Hops was a major crop throughout the lower (northern) end of the Schoharie Valley in the eighteenth century. The industry declined as more productive lands were opened to the west and it was decimated by the "noble experiment" (Prohibition) in January 1919. Mary Bowers’s article reprinted here specifically relates to the Town of Seward, but it also describes hop farming that occurred in any of the lower Schoharie towns. The Knickerbocker News article starting on page 3 describes the music played at the end of hop harvests at that same period of time.

Hops farming in the valley made a resurgence with the repeal of the 18th Amendment in December of 1933, but commercial cultivation of hops faded completely in the 1950s. For this later period, we offer a .pdf of a Schoharie County Historical Review article by William Pindar on "Hops in Schoharie County." An excellent recent article by Mark Simonson for the Daily Star of June 27, 2009 provides an overview of hops production in Middleburgh and is available on the Daily Star site at www.thedailystar.com/archivesearch/local_story_178034534.html


Moore, Old Caller, Recalls at 90 Hop-
Picker Hops Topped Rock ’n'Roll

Tony Burton

Tall, white-haired Andrew Moore, who celebrates his 90th birthday at his home in Guinea, near Middleburgh, tomorrow, never has done any rock ’n’ roll. He has watched it and likes the look of it. But he reckons it’s a pretty lazy way to dance compared with what they did in the old days, when he was caller at the local hop-picking dances.
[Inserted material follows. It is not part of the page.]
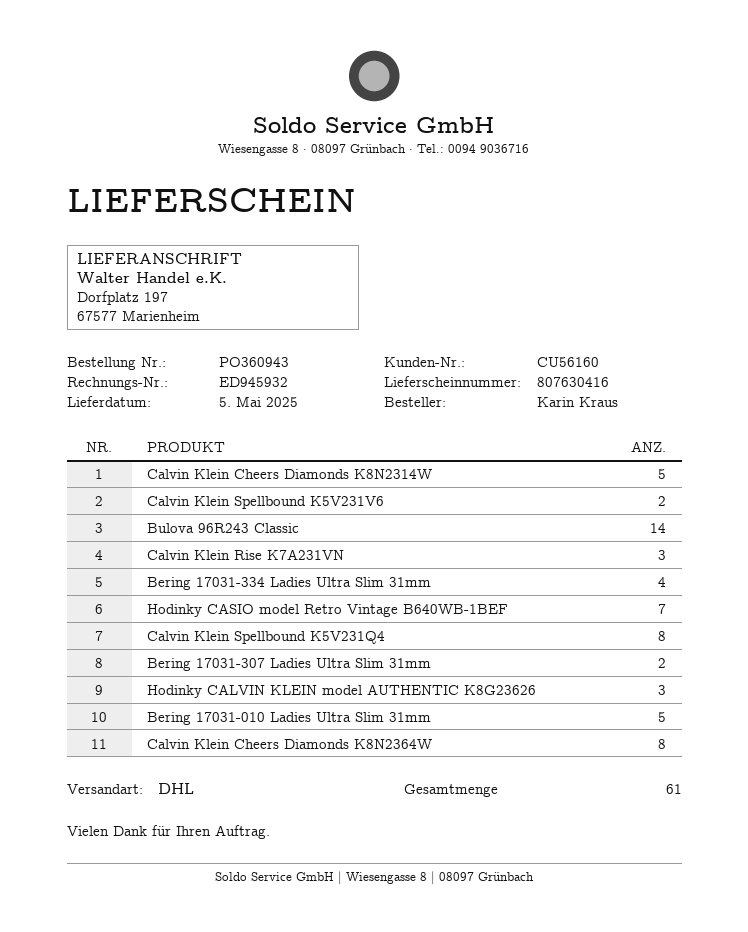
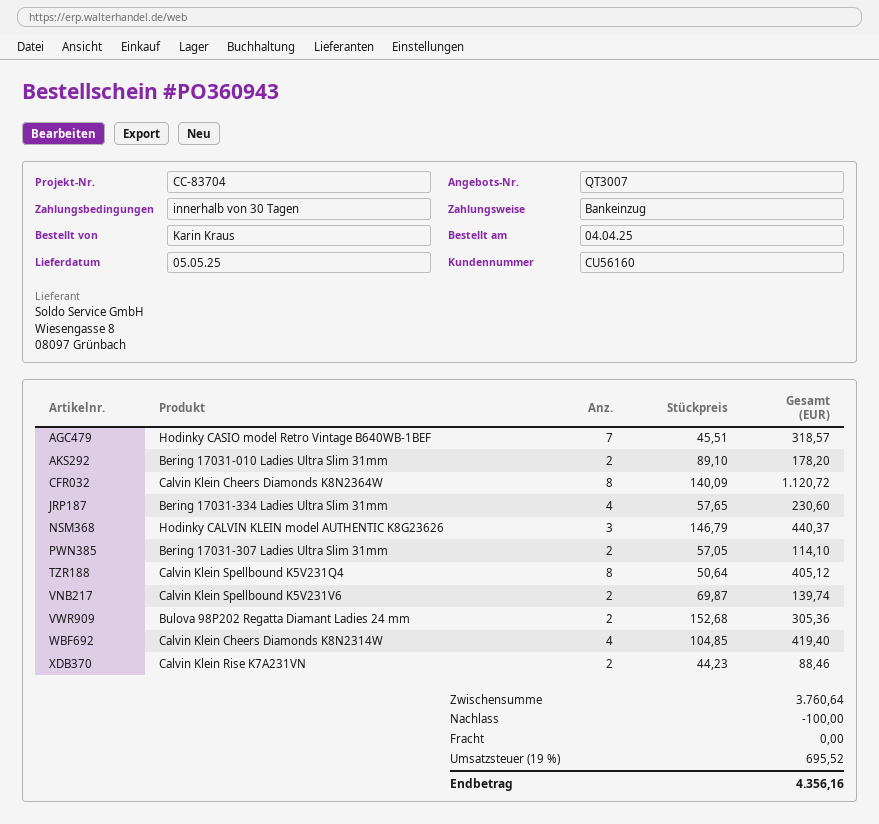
Calvin Klein Cheers Diamonds K8N2314W: 5 -> 4
Bulova 96R243 Classic: 14 -> none
Calvin Klein Rise K7A231VN: 3 -> 2
Bering 17031-010 Ladies Ultra Slim 31mm: 5 -> 2
Bulova 98P202 Regatta Diamant Ladies 24 mm: none -> 2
“After a hard day’s work among the hops, we would start our square dance at about 9 p.m.” he says. “And then we would keep right on going until the sun came up. So you can tell that we enjoyed ourselves. I think we had even more fun than the rock ’n’ rollers.”

Happy Birthday — Andrew Moore, 90, conjures up memories of the old days when he fiddled and acted as caller at the hop-picking dances. He has used the same fiddle for 50 years.
Eight Years to 90 Years Old — Four generations of Moores, spanning 82 years, get together to make music in Middleburgh. Next to Andrew Moore, with violin is his son, Birdsley, at the family’s old foot-pedal organ. With them are granddaughter, Mrs. John Serrie, and great-granddaughter, little Linda Mueller, 8.
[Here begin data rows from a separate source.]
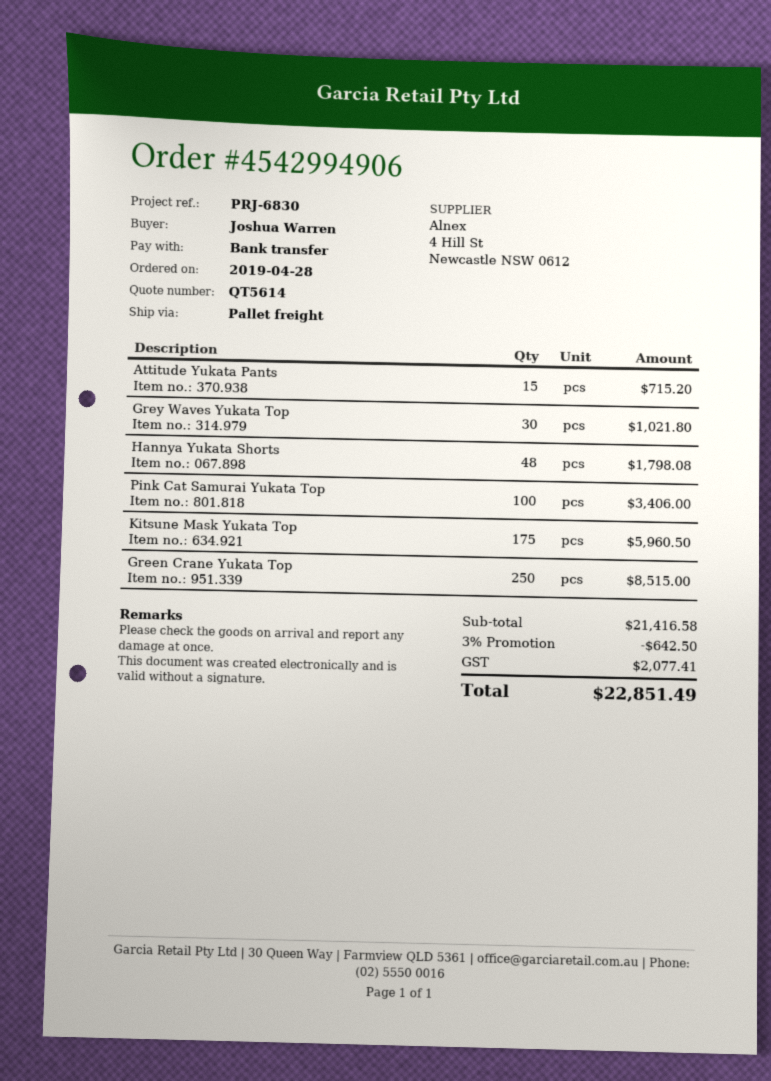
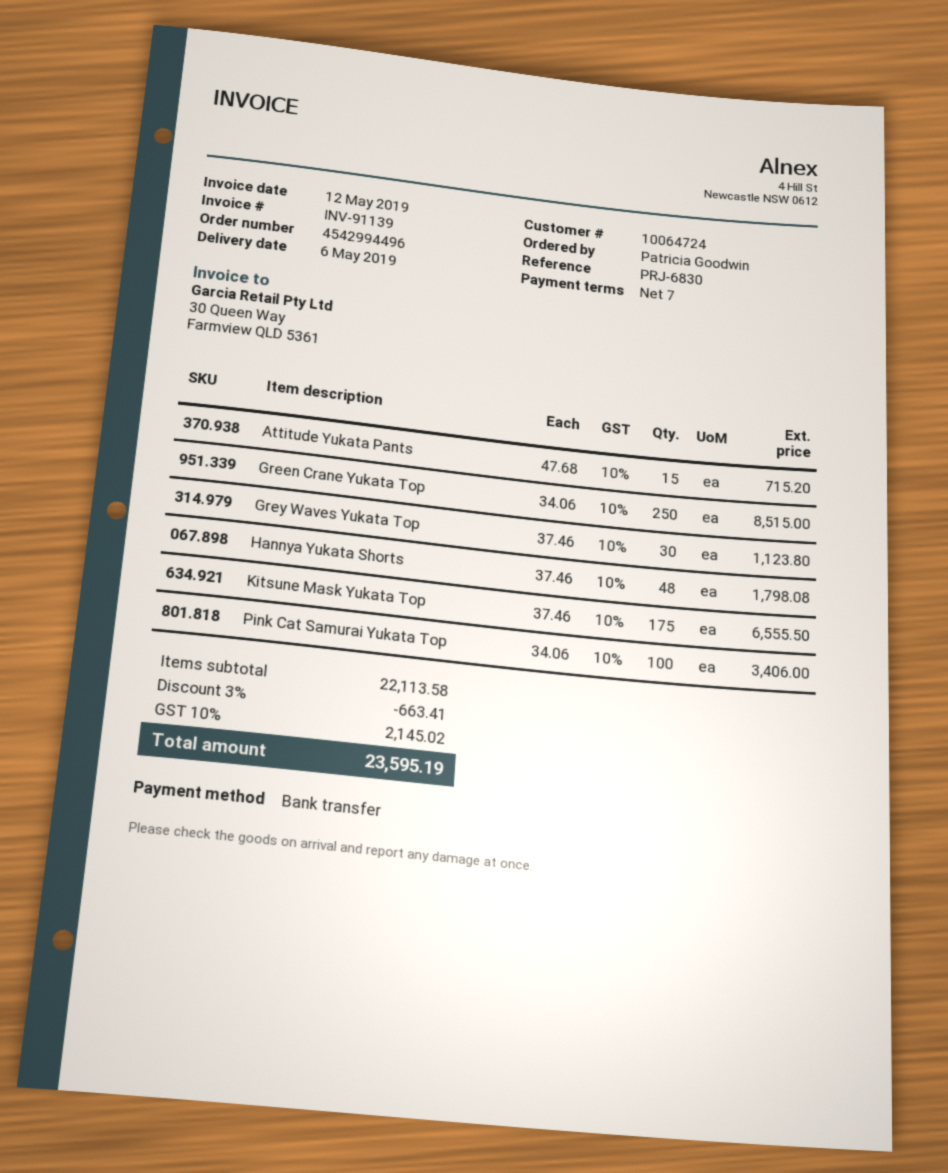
order number: 4542994906 -> 4542994496
ordered by: Joshua Warren -> Patricia Goodwin
Grey Waves Yukata Top: 30 for 1021.80 -> 30 for 1123.80
Kitsune Mask Yukata Top: 175 for 5960.50 -> 175 for 6555.50
subtotal: 21416.58 -> 22113.58
discount: 3% = 642.50 -> 3% = 663.41
tax: 2077.41 -> 2145.02
total: 22851.49 -> 23595.19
Moore will be swapping stories about those old days with his cronies when his family holds an open house for his birthday. About 100 invitations have gone out to relatives and friends in the form of a poem composed by his granddaughter, Mrs. John Serrie, a teacher in Middleburgh Central School. The invitation ends:

Drop in anytime from morning ’til night,
And then Pop’s day will be just right.

On the front cover is a drawing of a fiddle. All the guests will know about that. For Mr. Moore used to play it while he was calling. He had the same one for 50 years and still plays occasionally when his great-grandchildren — he has 10 — want to dance on the porch.
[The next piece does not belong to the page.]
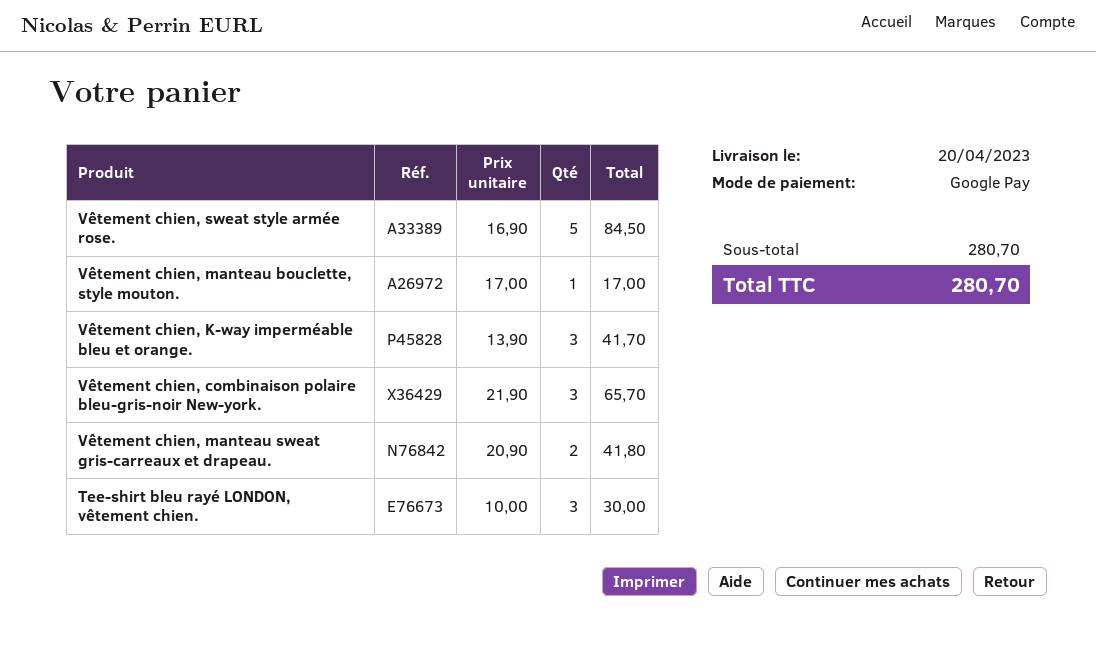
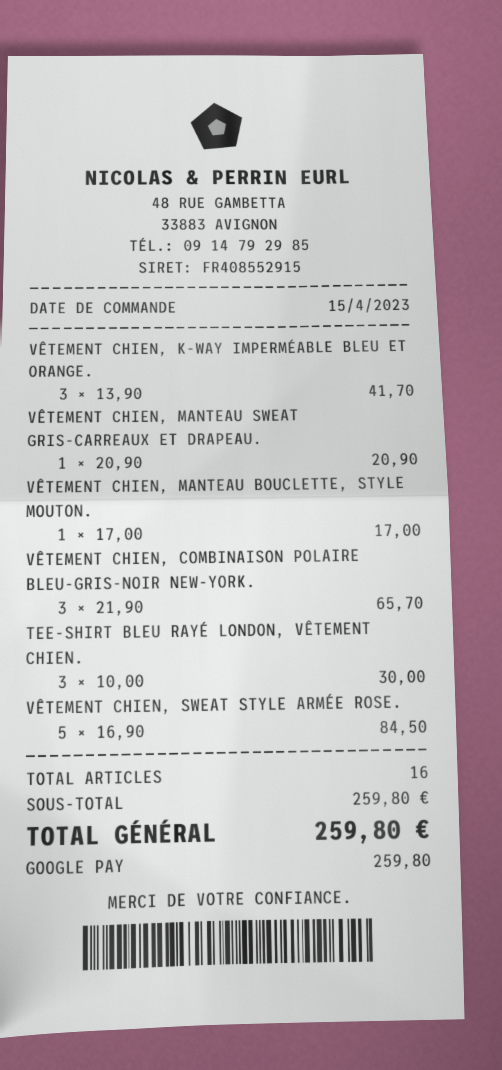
Vêtement chien, manteau sweat gris-carreaux et drapeau.: 2 x 20.90 = 41.80 -> 1 x 20.90 = 20.90
subtotal: 280.70 -> 259.80
total: 280.70 -> 259.80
“I learned to play in the woodshed, because my mother thought it was wicked," he said. "She said the devil was in a fiddle so I had to keep out of the way when I played it.”

Mrs. Serrie plans to tape record some of the old tunes that he plays and put them on as background music when the visitors arrive. "I want to tape them anyway because those old tunes are almost unknown nowadays and I think we should have a record of them," said Mrs. Serrie.

They include such numbers as "The Old Cow Died on the ’Tater Hole," "The Beaux of Oak Hill" and "The Incorporation of Broome Center.”

“In those days, the caller shouted, he didn’t sing like they do now. Also, the dancers were more graceful, I think, even if they only had rough floors to move about on," said Mr. Moore.

“The people didn’t really pick hops for the money. They came for the fun that everybody had. The pickers used to be paid 30 cents to fill a box with hops and that used to take about four hours.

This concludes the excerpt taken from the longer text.